The first-derivative process obeys a recursion

(8.14)#\[\begin{split}X_{t+1}^1 = \begin{bmatrix} \psi_{x'}^1 \\ \psi_{x'}^2 \\ \vdots \\ \psi_{x'} ^n \end{bmatrix} X_t^1 + \begin{bmatrix} \psi_{w'}^1 \\ \psi^2_{w'} \\ \vdots \\ \psi^n_{w'} \end{bmatrix} W_{t+1} + \begin{bmatrix} \psi^1_{\sf q} \\ \psi^2_{\sf q} \\ \vdots \\ \psi^n_{\sf q} \end{bmatrix}\end{split}\]

that we can write compactly as the following a first-order vector autoregression:

\[X_{t+1}^1 = \psi _{x'}X_{t}^1+\psi _{w'}W_{t+1}+\psi_{\sf q}\]

We assume that the matrix \(\psi_x'\) is stable in the sense that all of its eigenvalues are strictly less than one in modulus.
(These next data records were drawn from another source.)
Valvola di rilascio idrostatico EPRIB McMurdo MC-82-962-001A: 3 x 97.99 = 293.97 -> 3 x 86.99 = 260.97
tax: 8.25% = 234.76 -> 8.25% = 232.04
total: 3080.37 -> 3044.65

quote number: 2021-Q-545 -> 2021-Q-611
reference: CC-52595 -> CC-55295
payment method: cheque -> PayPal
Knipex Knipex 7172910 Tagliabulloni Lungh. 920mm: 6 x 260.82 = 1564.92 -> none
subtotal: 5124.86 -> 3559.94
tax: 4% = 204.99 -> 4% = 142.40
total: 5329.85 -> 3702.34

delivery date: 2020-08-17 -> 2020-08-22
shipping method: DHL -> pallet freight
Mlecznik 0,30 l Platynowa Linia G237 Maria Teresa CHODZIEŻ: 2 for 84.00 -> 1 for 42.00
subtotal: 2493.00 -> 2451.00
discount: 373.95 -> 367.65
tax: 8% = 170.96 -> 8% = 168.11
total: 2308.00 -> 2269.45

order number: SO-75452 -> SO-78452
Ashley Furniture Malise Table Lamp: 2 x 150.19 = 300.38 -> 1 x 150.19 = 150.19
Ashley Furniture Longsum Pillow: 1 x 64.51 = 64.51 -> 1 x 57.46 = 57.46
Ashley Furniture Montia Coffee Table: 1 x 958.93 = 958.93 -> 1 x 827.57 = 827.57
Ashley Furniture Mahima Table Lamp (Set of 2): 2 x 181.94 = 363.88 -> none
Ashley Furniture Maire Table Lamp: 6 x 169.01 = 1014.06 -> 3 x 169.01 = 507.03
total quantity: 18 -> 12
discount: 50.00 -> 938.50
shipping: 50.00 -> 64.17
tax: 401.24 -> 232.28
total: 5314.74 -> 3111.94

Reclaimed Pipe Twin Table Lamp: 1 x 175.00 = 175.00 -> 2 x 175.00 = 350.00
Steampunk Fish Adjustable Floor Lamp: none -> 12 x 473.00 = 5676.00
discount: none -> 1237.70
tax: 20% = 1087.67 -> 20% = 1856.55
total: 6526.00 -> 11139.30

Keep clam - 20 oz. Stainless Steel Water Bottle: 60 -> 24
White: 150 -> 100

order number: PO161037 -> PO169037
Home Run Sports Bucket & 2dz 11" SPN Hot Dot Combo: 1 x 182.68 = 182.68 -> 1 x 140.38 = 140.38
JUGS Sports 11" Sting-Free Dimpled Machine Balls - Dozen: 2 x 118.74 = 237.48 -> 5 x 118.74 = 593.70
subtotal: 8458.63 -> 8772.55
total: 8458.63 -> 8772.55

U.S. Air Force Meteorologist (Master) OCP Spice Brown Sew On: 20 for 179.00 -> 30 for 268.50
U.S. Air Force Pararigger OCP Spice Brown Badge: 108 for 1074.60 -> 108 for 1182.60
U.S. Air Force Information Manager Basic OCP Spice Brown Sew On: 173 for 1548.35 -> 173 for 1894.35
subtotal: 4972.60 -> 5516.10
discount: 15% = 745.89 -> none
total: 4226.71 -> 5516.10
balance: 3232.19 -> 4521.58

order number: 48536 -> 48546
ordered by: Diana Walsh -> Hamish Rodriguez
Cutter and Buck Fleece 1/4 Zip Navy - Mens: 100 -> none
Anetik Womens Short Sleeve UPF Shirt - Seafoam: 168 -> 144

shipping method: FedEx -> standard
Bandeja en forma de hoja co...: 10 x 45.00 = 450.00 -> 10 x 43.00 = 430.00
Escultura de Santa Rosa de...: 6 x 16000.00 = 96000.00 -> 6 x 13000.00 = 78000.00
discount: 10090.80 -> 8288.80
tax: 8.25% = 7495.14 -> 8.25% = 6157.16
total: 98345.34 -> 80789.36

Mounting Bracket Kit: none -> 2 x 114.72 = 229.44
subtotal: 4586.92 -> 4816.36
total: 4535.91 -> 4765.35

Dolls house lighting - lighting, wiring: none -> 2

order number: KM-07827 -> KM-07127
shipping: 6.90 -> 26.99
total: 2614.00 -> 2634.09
It is natural for us to denote second derivative processes with double subscripts. For instance, for the double script used in conjunction with the second derivative matrix of \(\psi^i\), the first subscript without a prime (\('\)) reports the row location; second subscript with a prime (\('\)) reports the column location. Differentiating recursion (8.14) gives:

(8.15)#\[\begin{split}\begin{split} X_{t+1}^2 = \hspace{.2cm} \psi_{x'} X_t^2 &+ \begin{bmatrix} X_t^{1'} \psi_{xx'}^1 X_t^1 \\ X_t^{1'} \psi_{xx'}^2 X_t^1\\ \vdots \\ X_t^{1'} \psi_{xx'}^n X_t^1 \end{bmatrix} + 2 \begin{bmatrix} X_t^{1'} \psi_{xw'}^1 W_{t+1} \\ X_t^{1'} \psi_{xw'}^2 W_{t+1} \\ \vdots \\ X_t^{1'} \psi_{xw'}^n W_{t+1} \end{bmatrix} + \begin{bmatrix} {W_{t+1}}' \psi_{ww'}^1 W_{t+1} \\ {W_{t+1}}' \psi_{ww'}^2 W_{t+1} \\ \vdots \\ {W_{t+1}}' \psi_{ww'}^n W_{t+1} \end{bmatrix} \\ &+ 2 \begin{bmatrix} \psi^1_{{\sf q} x'}X_{t}^1 \\ \psi^2_{{\sf q} x'}X_{t}^1 \\ \vdots \\ \psi^n_{{\sf q} x'} X_t^1 \end{bmatrix} + 2 \begin{bmatrix} \psi_{{\sf q} w' }^1W_{t+1} \\ \psi_{{\sf q} w' }^2 W_{t+1} \\ \vdots \\ \psi^n_{{\sf q} w'} W_{t+1} \end{bmatrix} + \begin{bmatrix} \psi^1_{{\sf q} {\sf q} } \\ \psi^2_{{\sf q} {\sf q} } \\ \vdots \\ \psi^n_{{\sf q} {\sf q} } \end{bmatrix}. \end{split}\end{split}\]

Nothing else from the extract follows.